Unfortunately, I like the pop songs on this album a whole lot better, and after they accelerate my metabolism, I have a hard time slowing it down again so abruptly. "Kid in Candy" layers cinematic keyboard pads and sparkling acoustic guitar over an oblique kick-snare sequence and a twittering percussion track that sounds like it was produced by flexing bottle caps in and out. The halting "Leisure Run" erupts out of guitar eddies into stretches of uncharacteristically full-volume singing. "Love, the Lazee" lets the bass and the vocals carry the melody, leaving the guitars to spiral around them in erratic counterpoint. "Reach v.

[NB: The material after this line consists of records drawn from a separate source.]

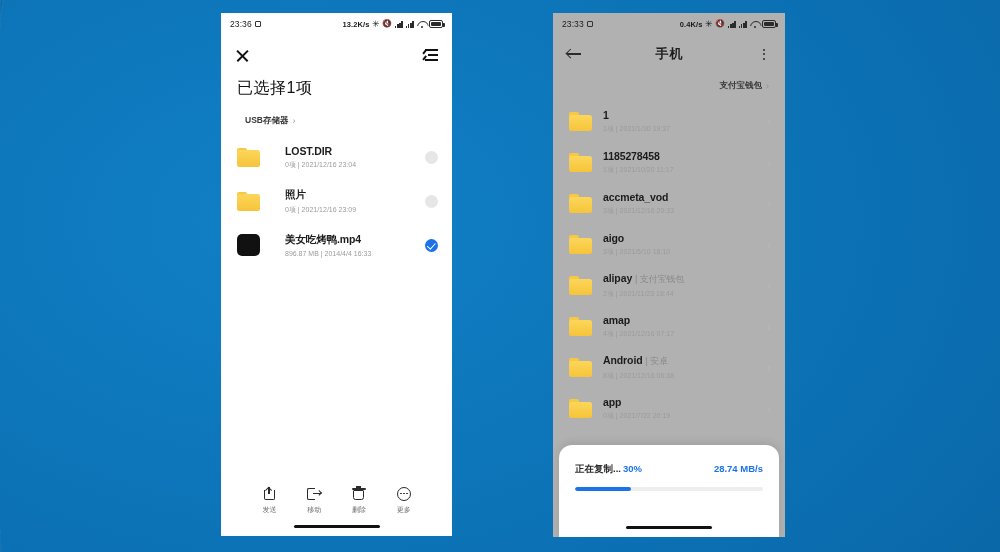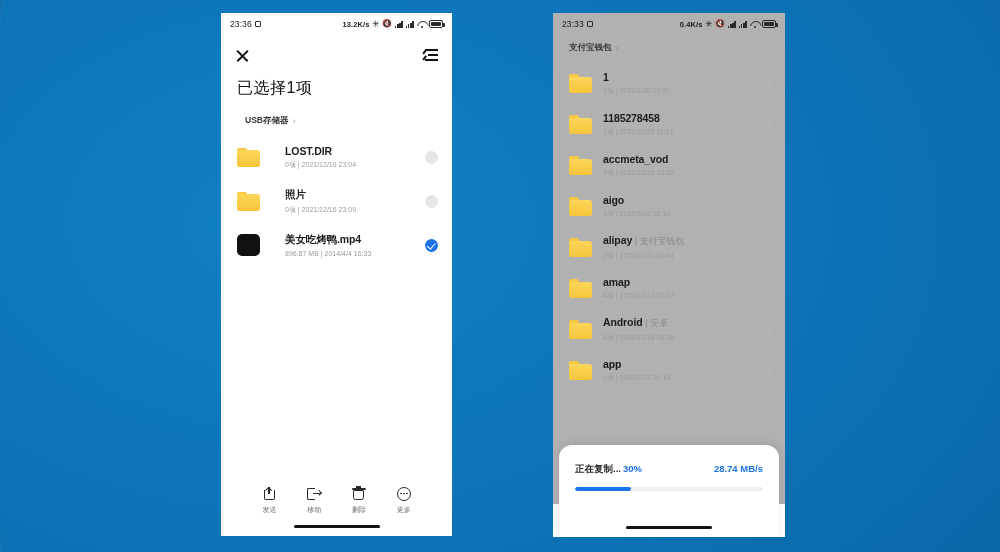--- a/index.html
+++ b/index.html
@@ -186,7 +186,7 @@
 
   
   .r-body { position: relative; height: 100%; background: #fff; }
-  .r-dim { background: #b1b1b1; }
+  .r-dim { background: #b1b1b1; justify-content: flex-end; }
   .r-appbar {
     height: 38px; display: flex; align-items: center; padding: 0 14px;
   }

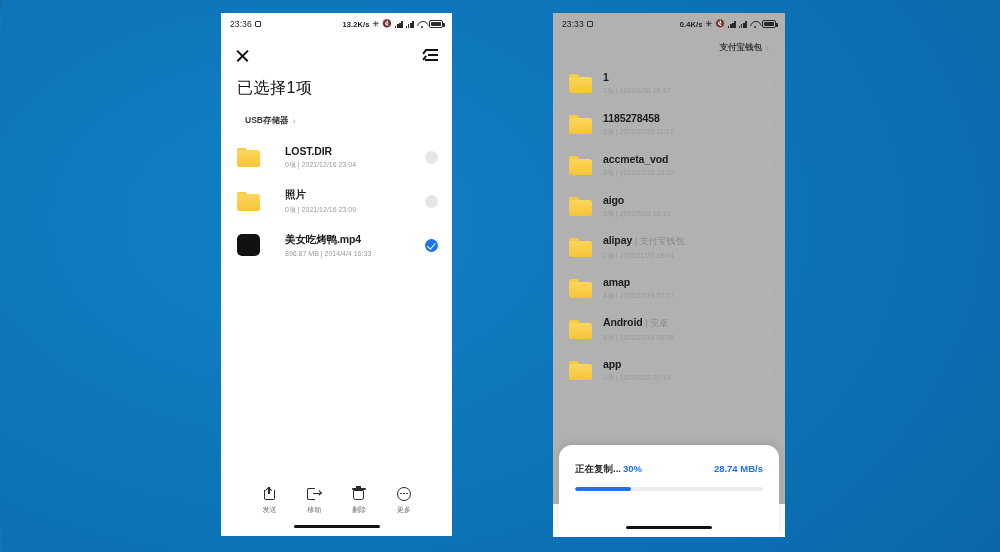--- a/index.html
+++ b/index.html
@@ -419,6 +419,15 @@
         </div>
       </div>
 
+      <div class="r-appbar r-dim">
+        <div class="back-arrow"></div>
+        <div class="r-title">手机</div>
+        <div class="kebab">
+            <span></span>
+            <span></span>
+            <span></span>
+          </div>
+      </div>
 
       <div class="r-crumb r-dim">
         <span>支付宝钱包</span>

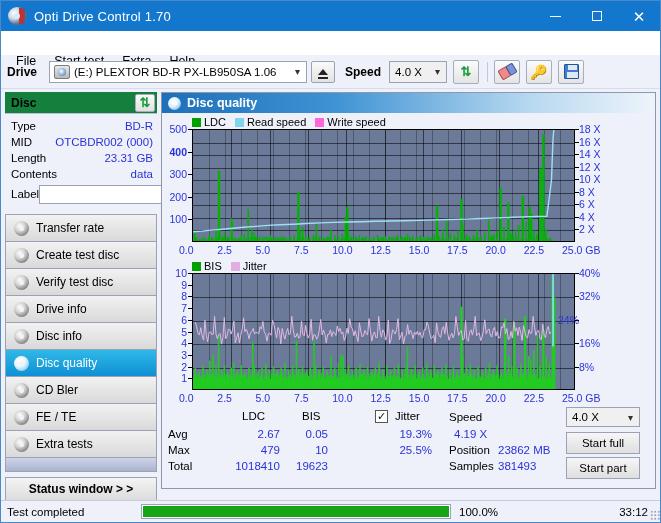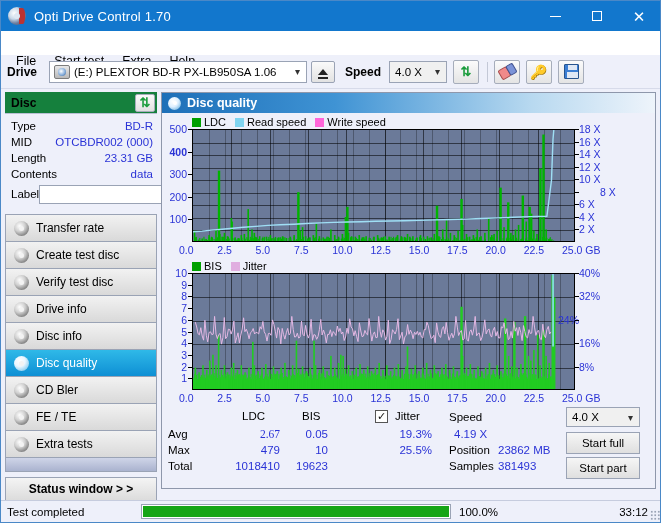--- a/index.html
+++ b/index.html
@@ -1066,7 +1066,7 @@
               <div class="tickmark" style="left: 413px; top: 87.8889px;"></div>
               <div class="ax-lbl" style="left: 417px; top: 69.3333px;">6 X</div>
               <div class="tickmark" style="left: 413px; top: 75.3333px;"></div>
-              <div class="ax-lbl" style="left: 438px; top: 56.7778px;">8 X</div>
+              <div class="ax-lbl" style="left: 417px; top: 56.7778px;">8 X</div>
               <div class="tickmark" style="left: 413px; top: 62.7778px;"></div>
               <div class="ax-lbl" style="left: 417px; top: 44.2222px;">10 X</div>
               <div class="tickmark" style="left: 413px; top: 50.2222px;"></div>

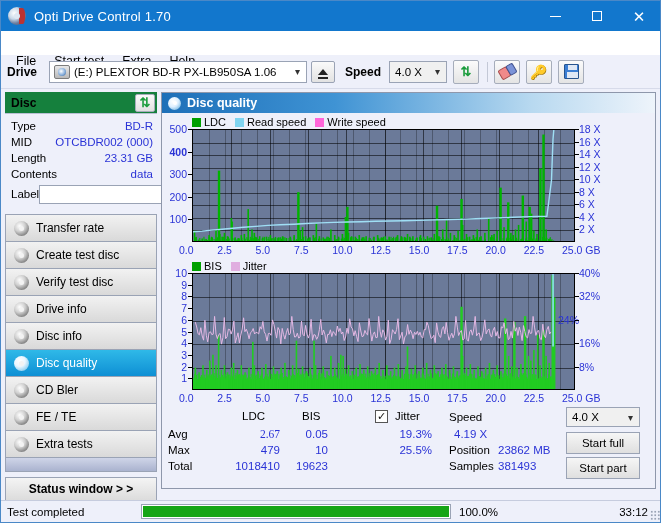--- a/index.html
+++ b/index.html
@@ -1734,7 +1734,7 @@
         <span class="st k" style="left:287px; top:5px;">Speed</span>
 
         <span class="st k" style="left:6px;   top:22px;">Avg</span>
-        <span class="st v" style="left:76px;  top:22px; width:42px; text-align:right;font-family:Liberation Serif, serif;">2.67</span>
+        <span class="st v" style="left:76px;  top:22px; width:42px; text-align:right;">2.67</span>
         <span class="st v" style="left:132px; top:22px; width:34px; text-align:right;">0.05</span>
         <span class="st v" style="left:226px; top:22px; width:44px; text-align:right;">19.3%</span>
         <span class="st v" style="left:292px; top:22px;">4.19 X</span>

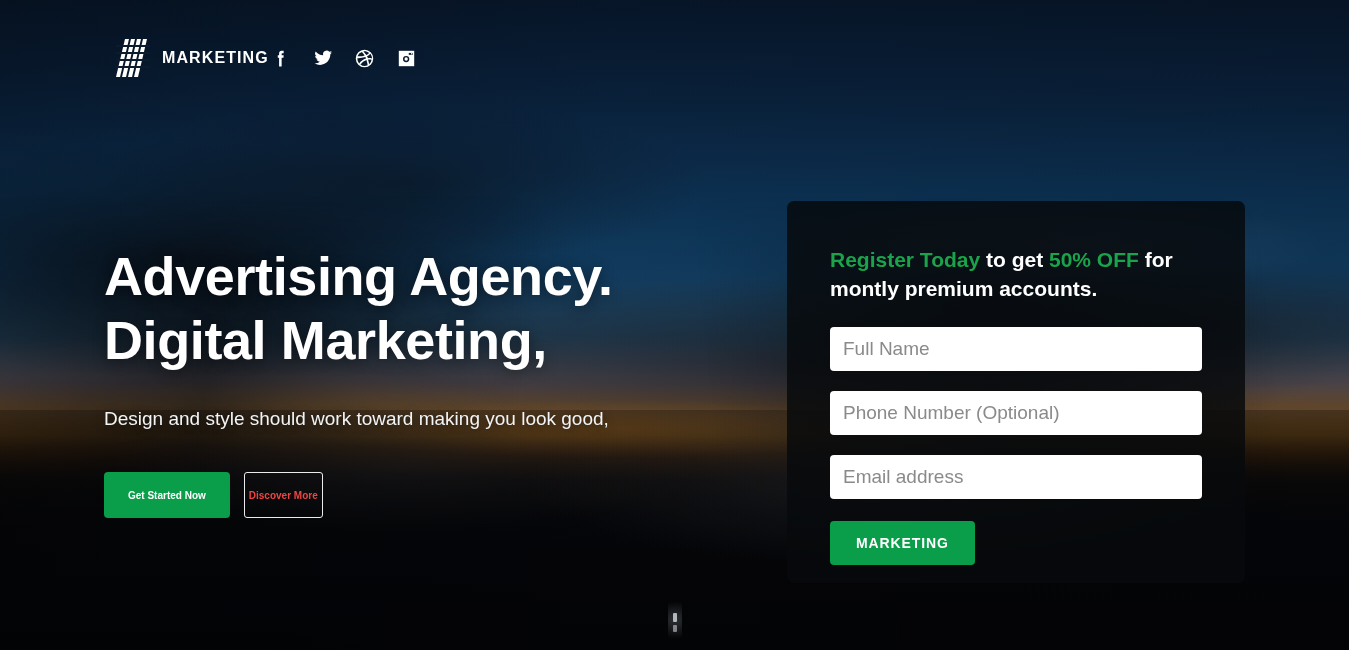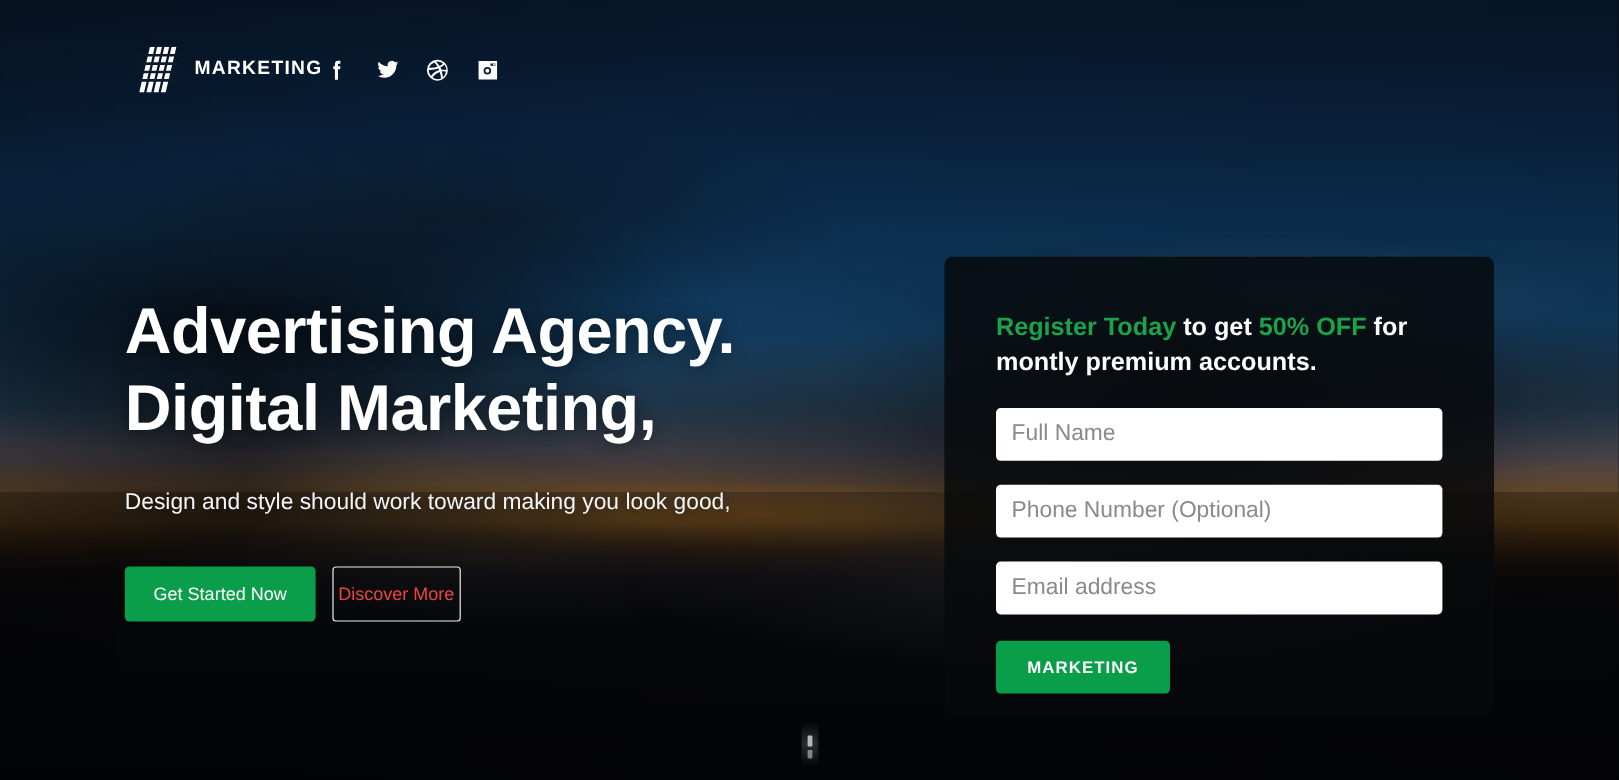--- a/index.html
+++ b/index.html
@@ -194,7 +194,7 @@
   .panel {
     position: absolute;
     left: 787px;
-    top: 214px;
+    top: 201px;
     width: 458px;
     height: 382px;
     background: rgba(7,9,12,0.84);

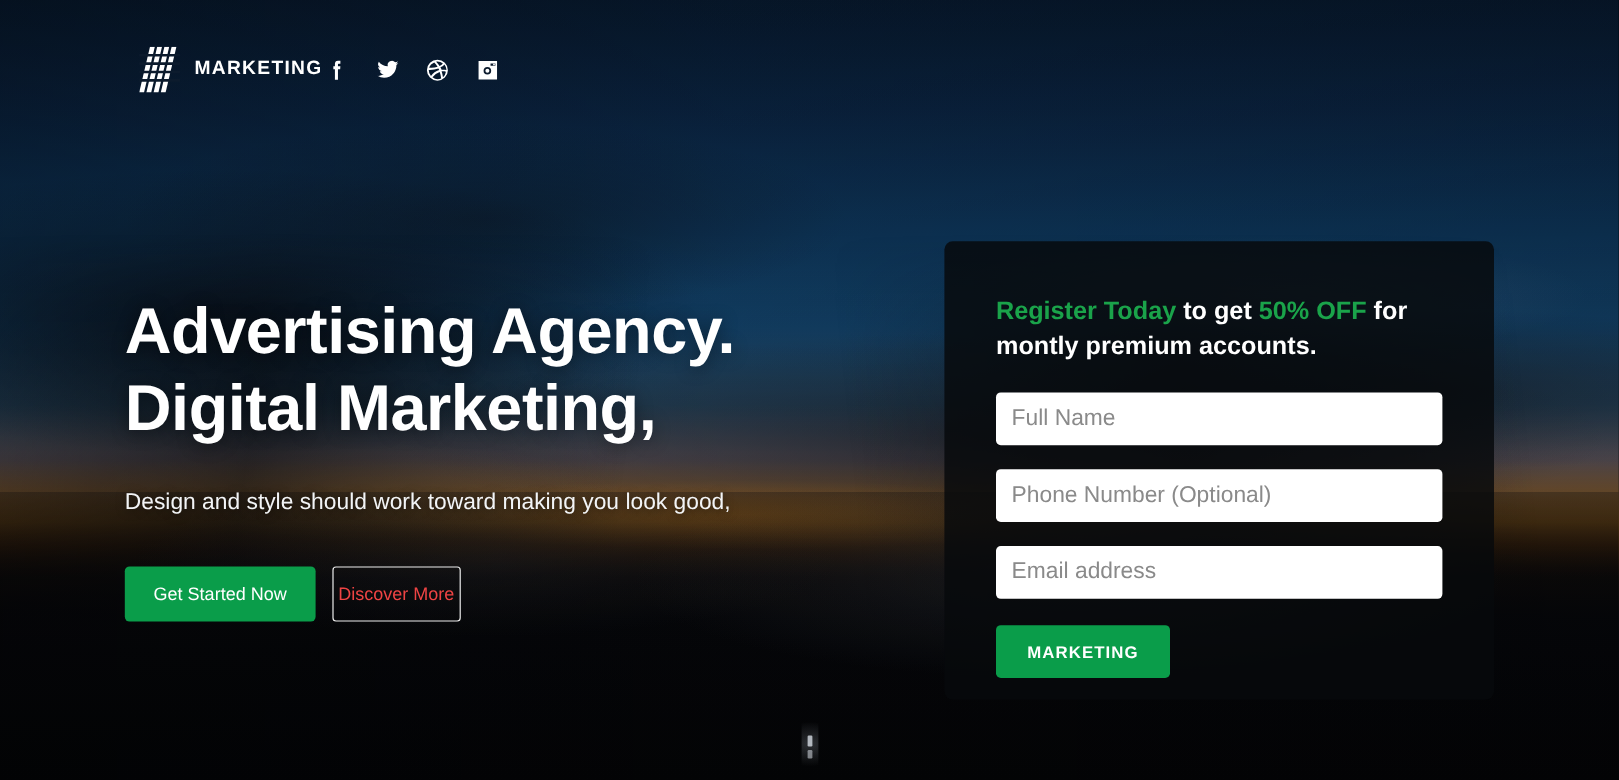--- a/index.html
+++ b/index.html
@@ -168,8 +168,8 @@
     display: inline-flex;
     align-items: center;
     justify-content: center;
-    font-size: 15px;
-    font-weight: normal;
+    font-size: 10px;
+    font-weight: bold;
     cursor: pointer;
     border: 0;
     font-family: "Liberation Sans", sans-serif;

Speed", with its meandering organ line, wouldn't have been too out-of-place on Helium's The Magic City. My favorite song here, by far, though, and the one the rest of them end up arraying themselves in relation to, with the inevitable sad result that the second half of the record drags rather noticeably, is "72-74". Although Scott Miller would never have settled for this bare, scratchy guitar, or for the inelegant verse/chorus transition device of chordless guitar strumming, and the choruses remind me more directly of Papas Fritas than Game Theory, at the song's core is the unmistakable soul of my favorite old Game Theory songs, things like "Real Nighttime", "Erica's Word" and "Mammoth Gardens", bedroom genius that connects the dots of irresistible melodies with few enough lines that even Edward Tufte would be hard-pressed to complain, songs that tumble into themselves as if wipe-outs and curtseys are dance positions they teach eight-year-old girls in a single week, their omission one of the things most wrong with how boys are raised. I'm not sure what the song is supposed to be about, since some critical phrase confounds me approximately every third line, but I've had enough songs and books and movies this week that were about something to not need this one to be. Like Anna and Angela, pedaling away from their trials and our cameras, even I need a moment, now and then, whose virtues can been seen as intrinsic. Here, then, is one form of my idea of pop perfection, and if the rest of the album slopes away around it, and maybe also life, well, how else do you reach heights, or return from them?